**WHAT TO PRODUCE:** Which lines in the records below contain the word "Held"? Report each of them.

Start of DATA SHOWN

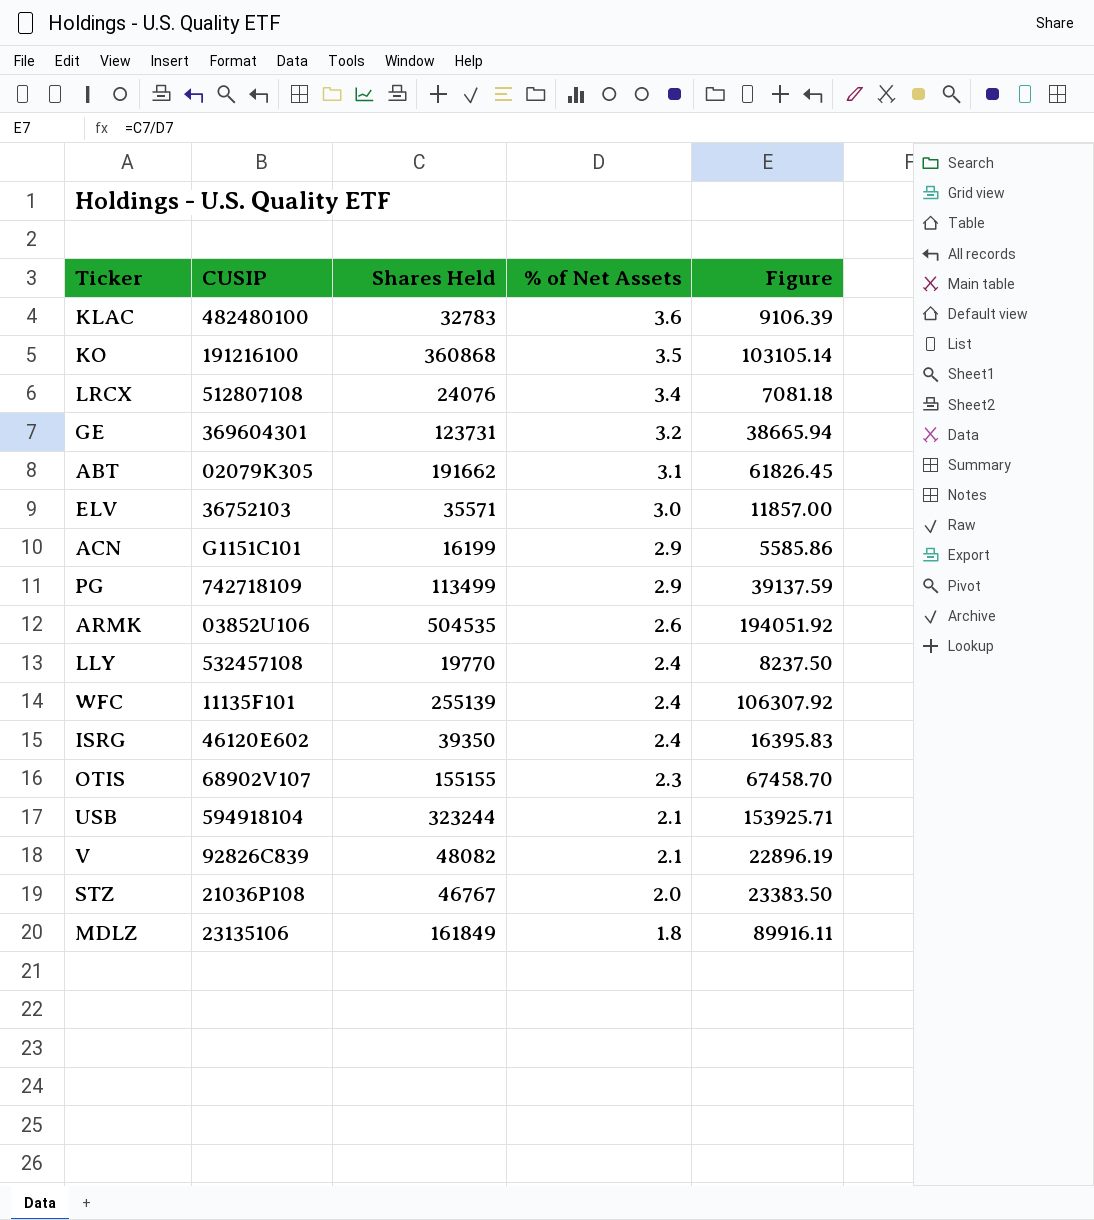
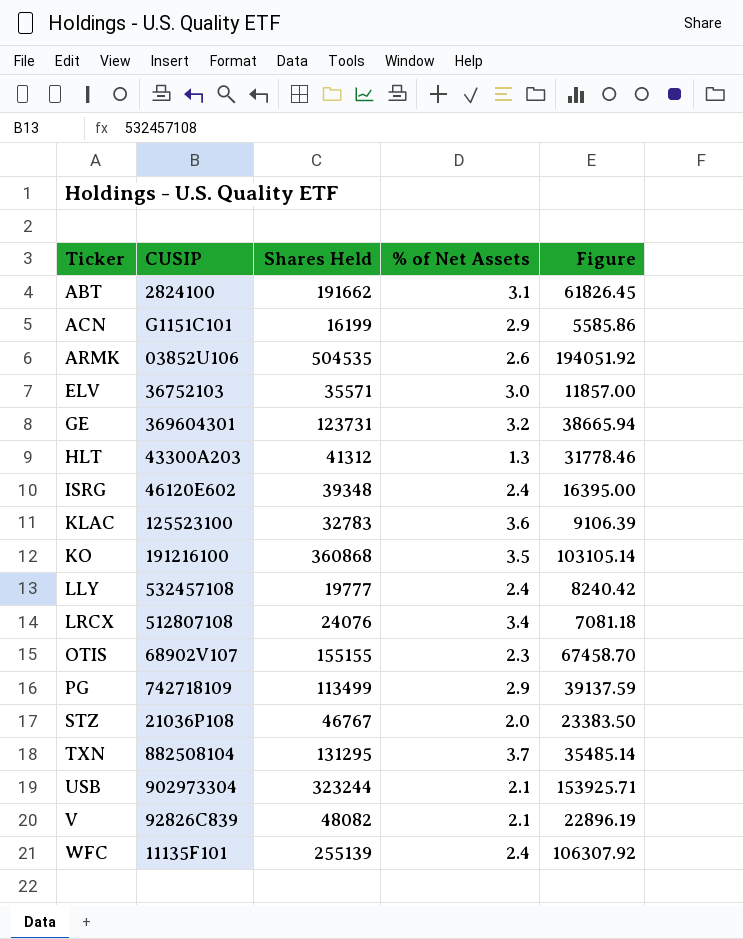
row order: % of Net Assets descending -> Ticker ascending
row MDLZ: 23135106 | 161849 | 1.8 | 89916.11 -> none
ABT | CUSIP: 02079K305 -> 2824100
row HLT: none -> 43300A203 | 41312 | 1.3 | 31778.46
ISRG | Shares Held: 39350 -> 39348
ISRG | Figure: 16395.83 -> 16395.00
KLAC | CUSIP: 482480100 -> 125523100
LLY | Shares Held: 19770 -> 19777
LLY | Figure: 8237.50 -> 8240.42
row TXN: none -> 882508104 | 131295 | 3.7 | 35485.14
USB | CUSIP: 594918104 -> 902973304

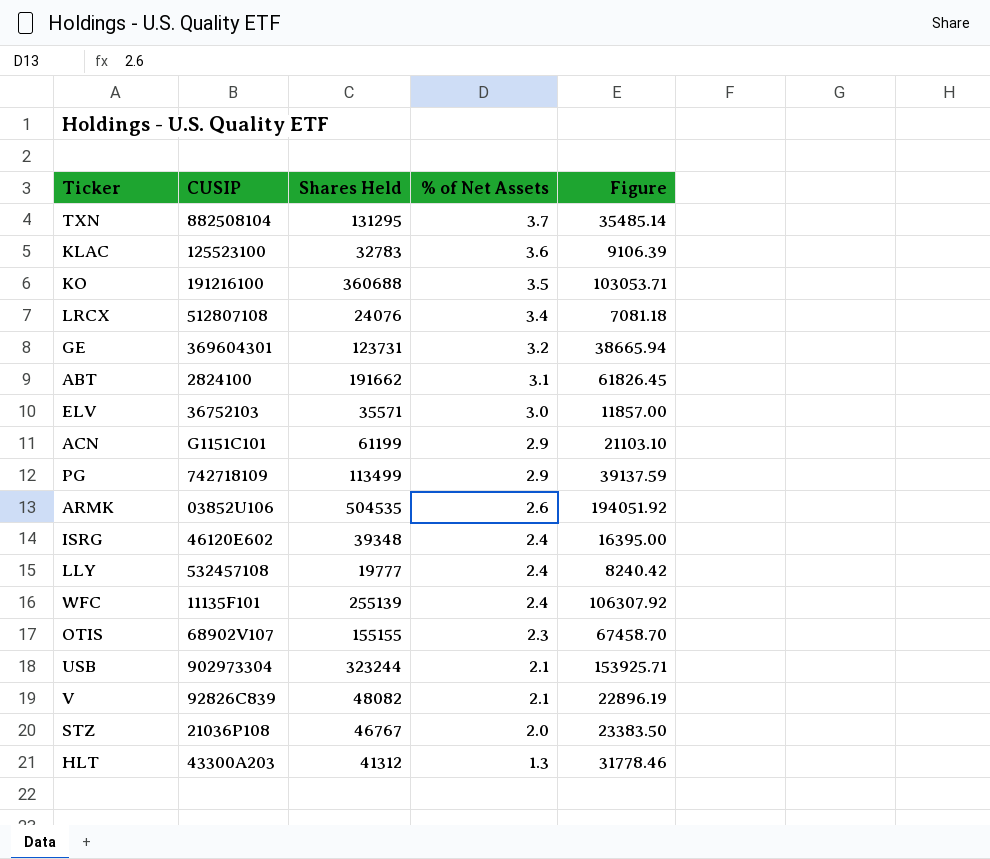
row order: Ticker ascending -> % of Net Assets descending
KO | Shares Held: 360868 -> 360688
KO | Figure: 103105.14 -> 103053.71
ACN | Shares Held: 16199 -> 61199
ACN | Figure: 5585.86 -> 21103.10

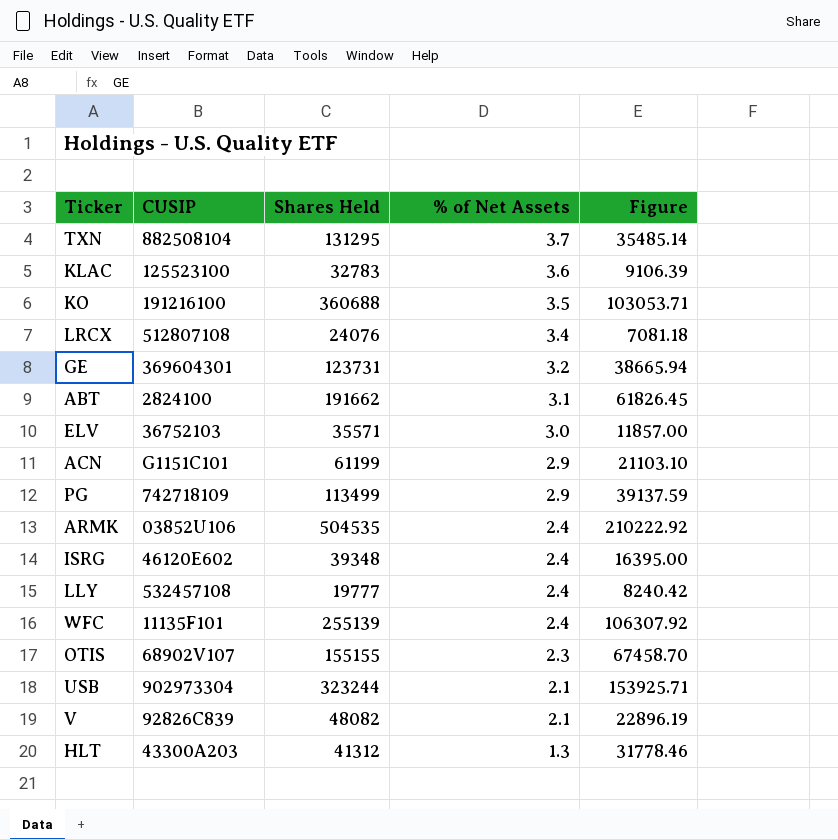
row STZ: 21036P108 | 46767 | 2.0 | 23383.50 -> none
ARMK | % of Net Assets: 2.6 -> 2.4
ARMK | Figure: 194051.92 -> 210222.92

End of DATA SHOWN
Start of DATA SHOWN

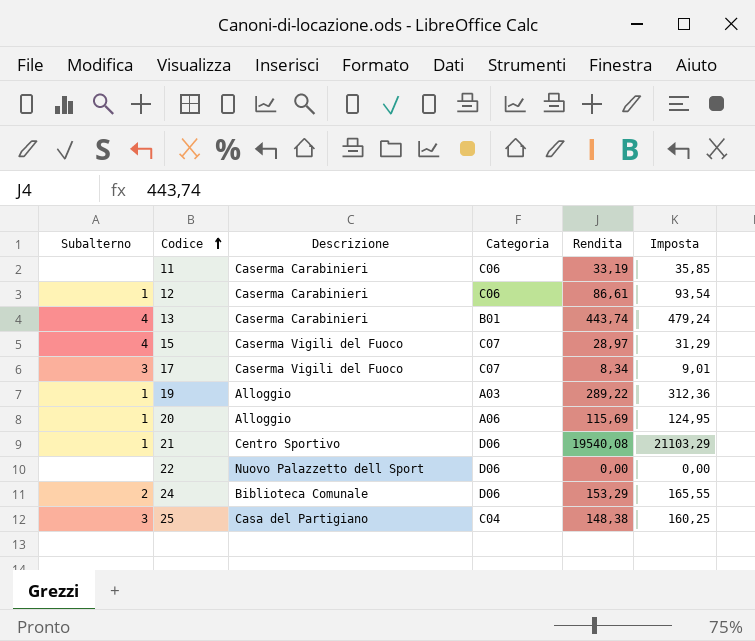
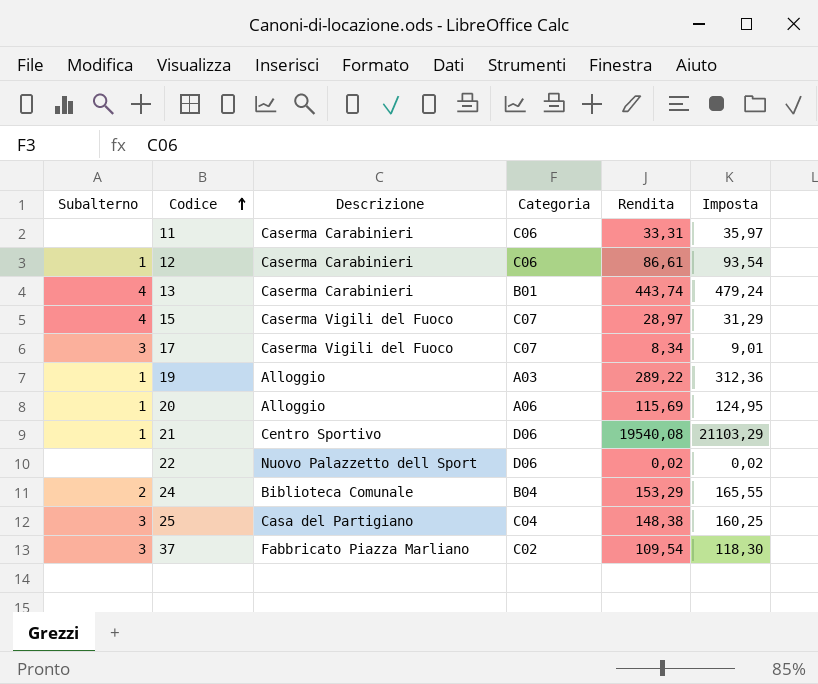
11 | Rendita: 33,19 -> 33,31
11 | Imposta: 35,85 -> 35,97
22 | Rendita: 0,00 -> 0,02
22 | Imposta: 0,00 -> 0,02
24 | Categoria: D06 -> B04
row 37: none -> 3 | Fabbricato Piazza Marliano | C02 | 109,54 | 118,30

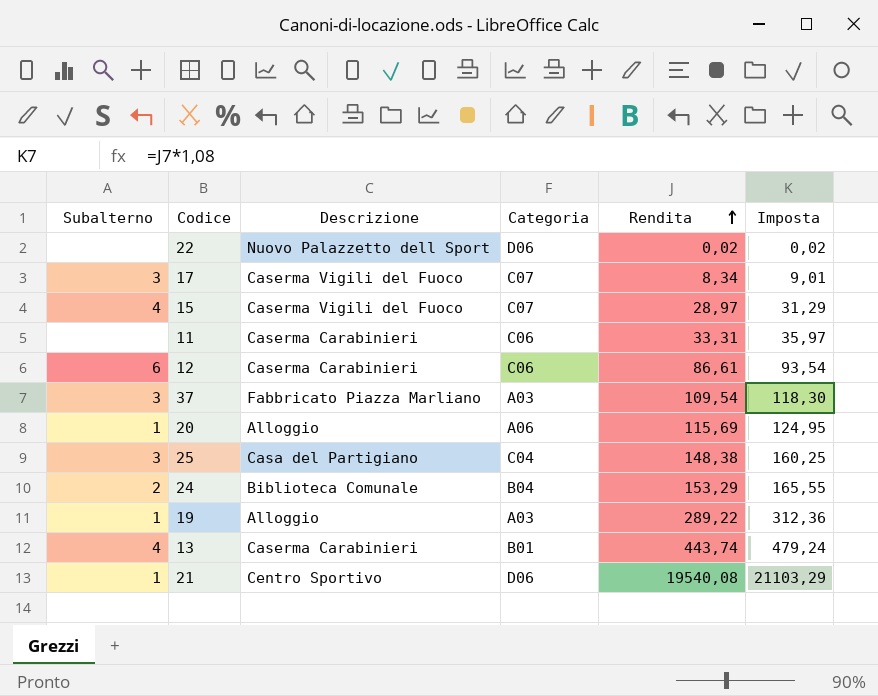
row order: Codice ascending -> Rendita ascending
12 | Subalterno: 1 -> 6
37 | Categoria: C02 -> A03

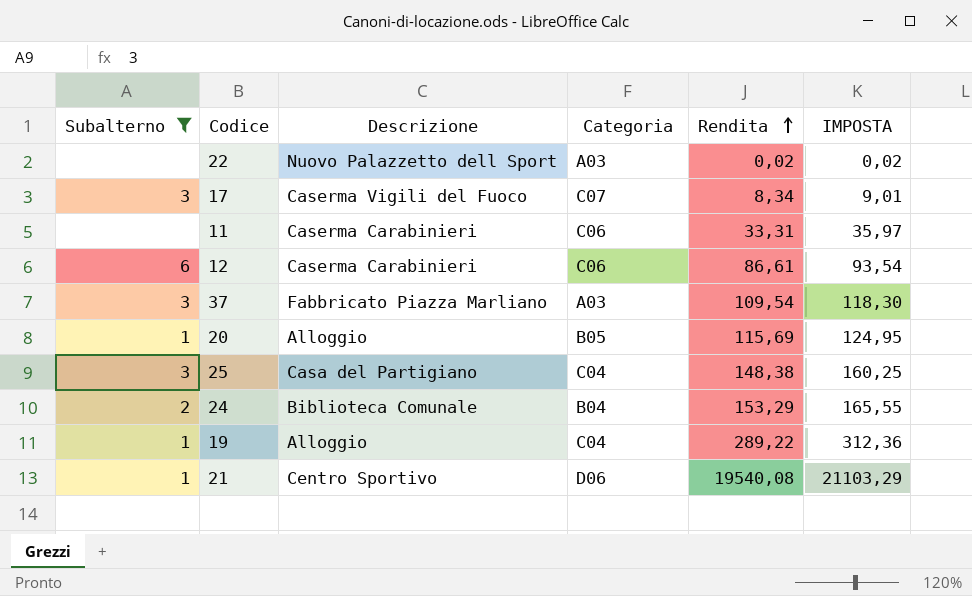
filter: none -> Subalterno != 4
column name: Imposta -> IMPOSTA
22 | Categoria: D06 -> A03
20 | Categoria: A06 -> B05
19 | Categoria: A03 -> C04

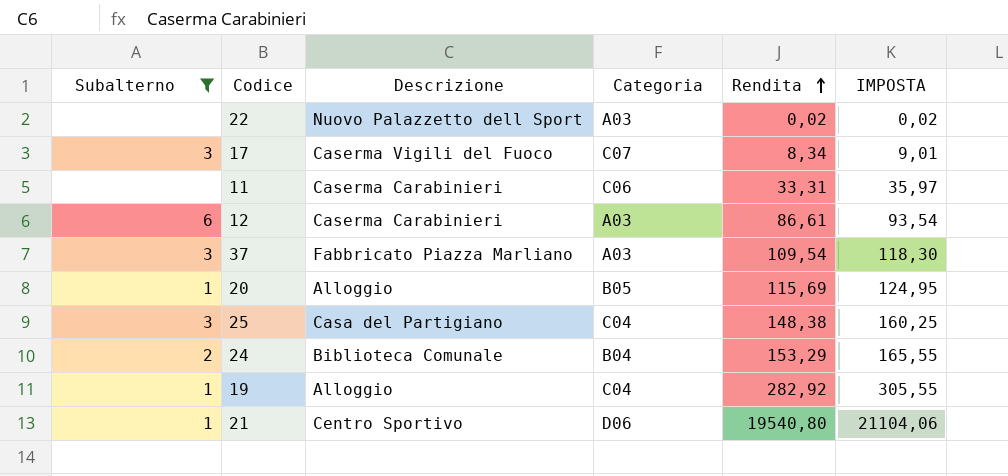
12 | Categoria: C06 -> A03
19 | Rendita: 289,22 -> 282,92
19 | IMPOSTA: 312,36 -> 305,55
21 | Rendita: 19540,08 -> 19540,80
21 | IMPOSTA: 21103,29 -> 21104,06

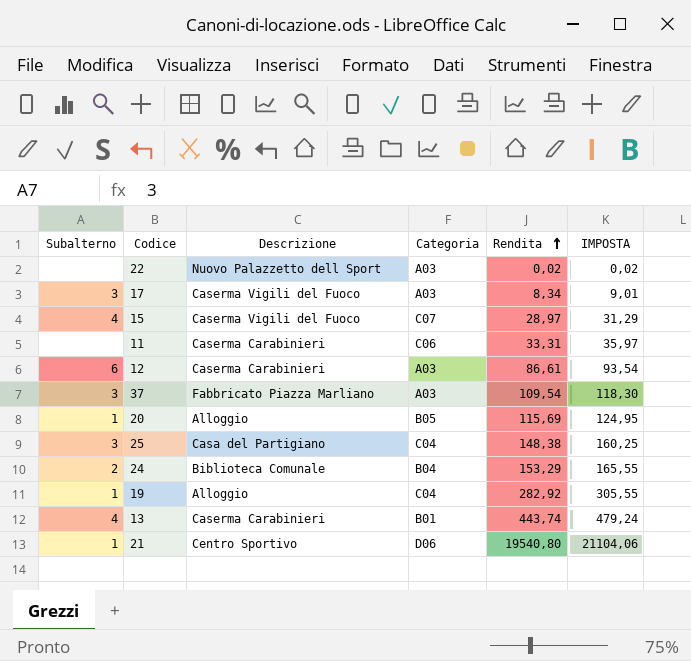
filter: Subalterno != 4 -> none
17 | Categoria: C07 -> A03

End of DATA SHOWN

**PROBLEM SOLUTION:**
ISRG | Shares Held: 39350 -> 39348
LLY | Shares Held: 19770 -> 19777
KO | Shares Held: 360868 -> 360688
ACN | Shares Held: 16199 -> 61199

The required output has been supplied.